A novel microscale selective laser sintering (\u03bc-SLS) process for the fabrication of microelectronic parts

One of the biggest challenges in microscale additive manufacturing is the production of three-dimensional, microscale metal parts with a high enough throughput to be relevant for commercial applications. This paper presents a new microscale additive manufacturing process called microscale selective laser sintering (μ-SLS) that can produce true 3D metal parts with sub-5 μm resolution and a throughput of greater than 60 mm3/hour. In μ-SLS, a layer of metal nanoparticle ink is first coated onto a substrate using a slot die coating system. The ink is then dried to produce a uniform nanoparticle layer. Next, the substrate is precisely positioned under an optical subsystem using a set of coarse and fine nanopositioning stages. In the optical subsystem, laser light that has been patterned using a digital micromirror array is used to heat and sinter the nanoparticles into the desired patterns. This set of steps is then repeated to build up each layer of the 3D part in the μ-SLS system. Overall, this new technology offers the potential to overcome many of the current limitations in microscale additive manufacturing of metals and become an important process in microelectronics packaging applications.

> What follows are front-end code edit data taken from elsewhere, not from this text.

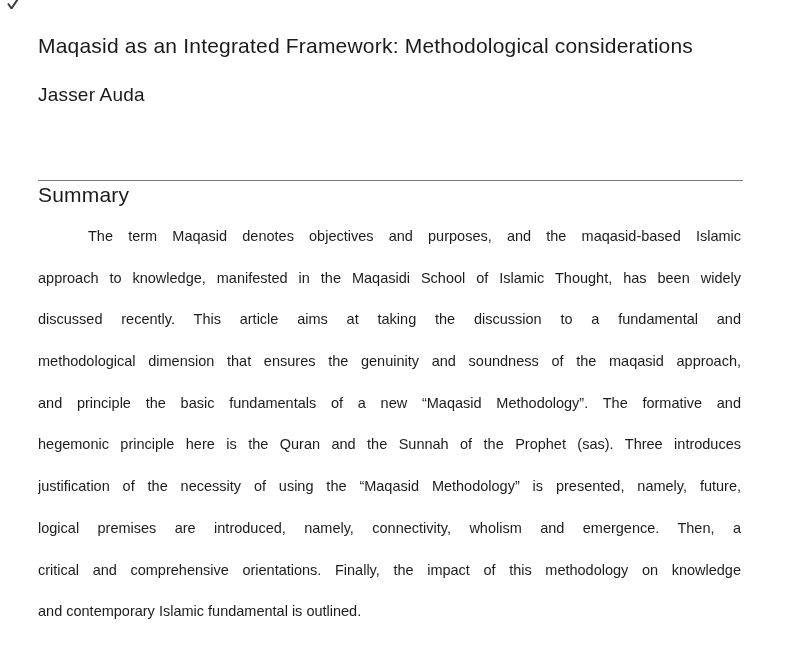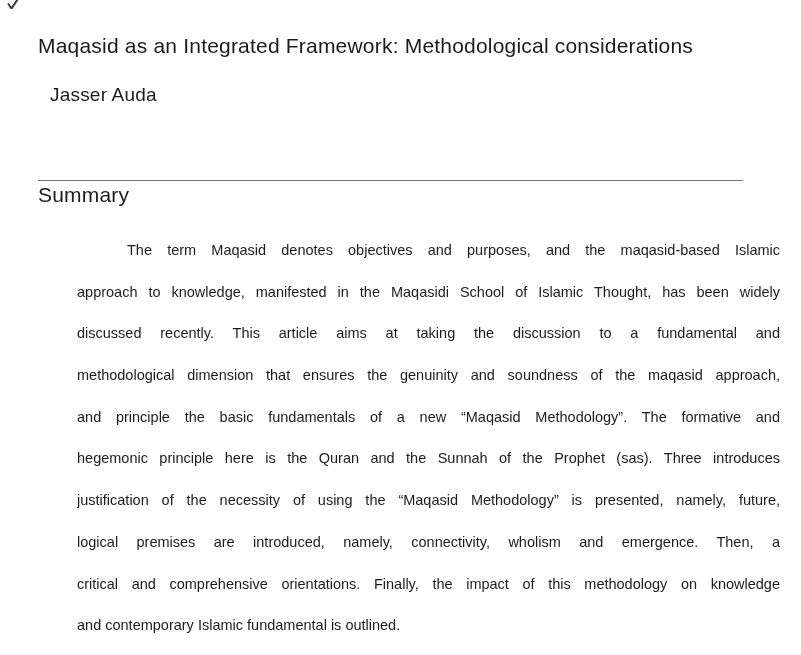--- a/index.html
+++ b/index.html
@@ -33,45 +33,43 @@
     letter-spacing: 0.2px;
     white-space: nowrap;
   }
   .author {
     position: absolute;
     left: 38px;
     top: 84px;
     font-size: 19px;
     letter-spacing: 0.2px;
     white-space: nowrap;
-    margin-left: 12px;
   }
   .divider {
     position: absolute;
     left: 38px;
     top: 180px;
     width: 705px;
     height: 1px;
     background: #7b7b7b;
   }
   .heading {
     position: absolute;
     left: 38px;
     top: 183px;
     font-size: 21px;
     letter-spacing: 0.2px;
   }
   .summary {
     position: absolute;
     left: 38px;
-    top: 230px;
+    top: 216px;
     width: 703px;
     font-size: 14.5px;
     color: #1c1c1c;
-    margin-left: 39px;
   }
   .summary .line {
     height: 41.7px;
     line-height: 41.7px;
     text-align: justify;
     text-align-last: justify;
     overflow: hidden;
   }
   .summary .line.first {
     text-indent: 50px;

Fast Trajectory Tracking of a Flexure-Based, Multiaxis Nanopositioner With 50-mm Travel

The precise, high-speed control of nanopositioning stages is critical for many microscale additive manufacturing systems, such as microscale selective laser sintering (μ-SLS), where high throughput is needed. In μ-SLS, the positioning stage requires achieving 10 Hz steps with sub-100 nm accuracy and a travel range of 50 mm. The open-loop resolution and settling time of the flexure stage presented in the study are found to be 63 nm and 1.27 s, respectively. This settling time is too large for its application in high-throughput μ-SLS. To improve the tracking performance of the stage for fast varying signals up to 10 Hz and achieve better resolution, this paper presents the design of a finite horizon linear quadratic regulator controller for the XY stage. Owing to the good damping properties of the controller, the resolution is improved to 8 nm and input signals with 10-Hz frequency are effectively tracked. With the addition of a resonant shifting control, the tracking bandwidth is improved to 23 Hz. The paper presents a unique combination of low cost, large travel, sub-10 nm resolution and high-bandwidth XY positioning system, which is not to be found in either off-the-shelf nanopositioning stages or in research laboratories.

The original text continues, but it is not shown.